Le jour des funérailles, qui n'est pas précisé, une fermeture identique sera observée. La direction du réseau Bred (groupe Banque populaire) a confirmé ces mesures en précisant que des affichettes seraient apposées sur les 320 agences du réseau, qui compte 3600 salariés à Paris, en Normandie et dans les départements d'outre-mer.
Un agresseur aux propos "incohérents et décousus"
La victime, Jamila Azarkan, âgée de 32 ans, avait été attaquée mercredi dernier en pleine rue. Elle s'accordait une pause cigarette peu avant midi devant la banque lorsqu'elle avait été frappée d'un coup de couteau par un client qui avait pris la fuite, avant d'être arrêté par la police et placé en hôpital psychiatrique. Selon les premiers éléments de l'enquête, le meurtrier présumé voulait récupérer de l'argent d'une assurance vie souscrite dans cette banque et avait eu plusieurs altercations téléphoniques à ce sujet avec la banque. Il avait été placé dans un premier temps en garde à vue à la 2e division de police judiciaire, mais son état avait rapidement nécessité un transfert à l'infirmerie psychiatrique de la préfecture de police de Paris "tant ses propos étaient incohérents et décousus", selon les sources proches de l'enquête.

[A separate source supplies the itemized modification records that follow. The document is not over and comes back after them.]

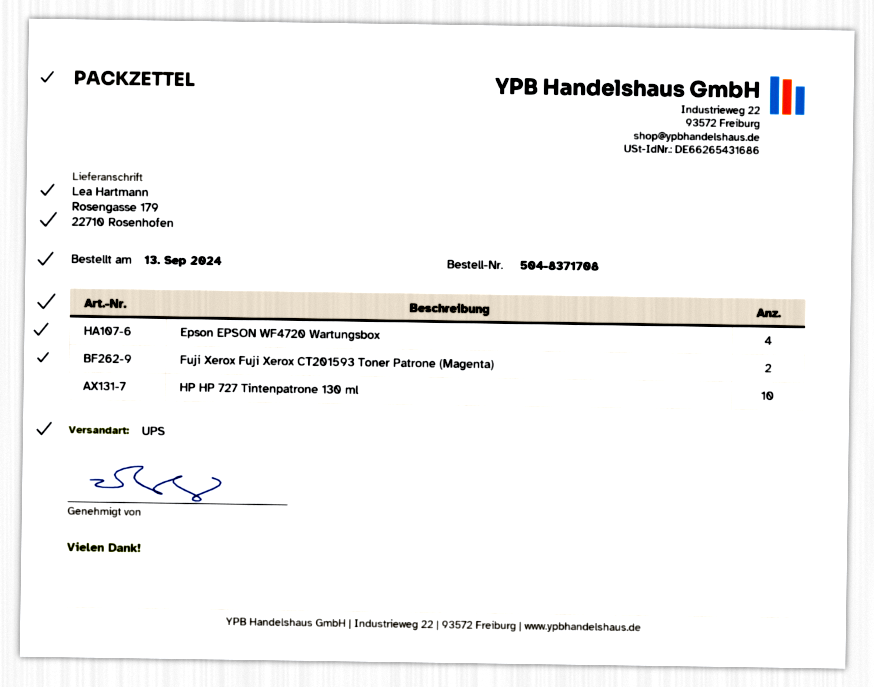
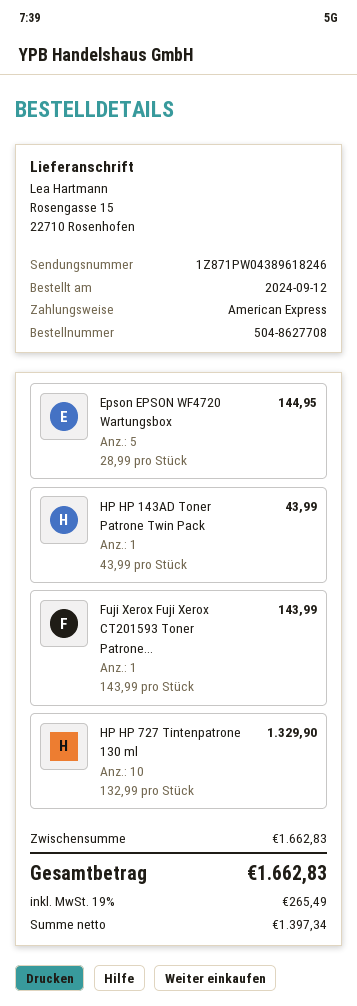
order number: 504-8371708 -> 504-8627708
order date: 2024-09-13 -> 2024-09-12
ship to: Rosengasse 179, 22710 Rosenhofen -> Rosengasse 15, 22710 Rosenhofen
Epson EPSON WF4720 Wartungsbox: 4 -> 5
Fuji Xerox Fuji Xerox CT201593 Toner Patrone (Magenta): 2 -> 1
HP HP 143AD Toner Patrone Twin Pack: none -> 1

Selon le secrétaire du CE de la Bred, Gilles Desseigne, délégué du syndicat Unsa, la victime "avait reçu une formation spécifique pour répondre aux agressions et aux situations de conflit". La fédération CFDT des banques et la CFTC du groupe Banque populaire, ont néanmoins évoqué des "tensions quotidiennes avec la clientèle, exacerbées par la crise financière" et une "pression commerciale exercée sur le personnel". La CFTC a critiqué "les procédures à rallonge, le contrôle permanent et le manque de souplesse", des méthodes qui "dégradent la relation de confiance qui était la base de notre métier et entraîne la montée en puissance des incivilités".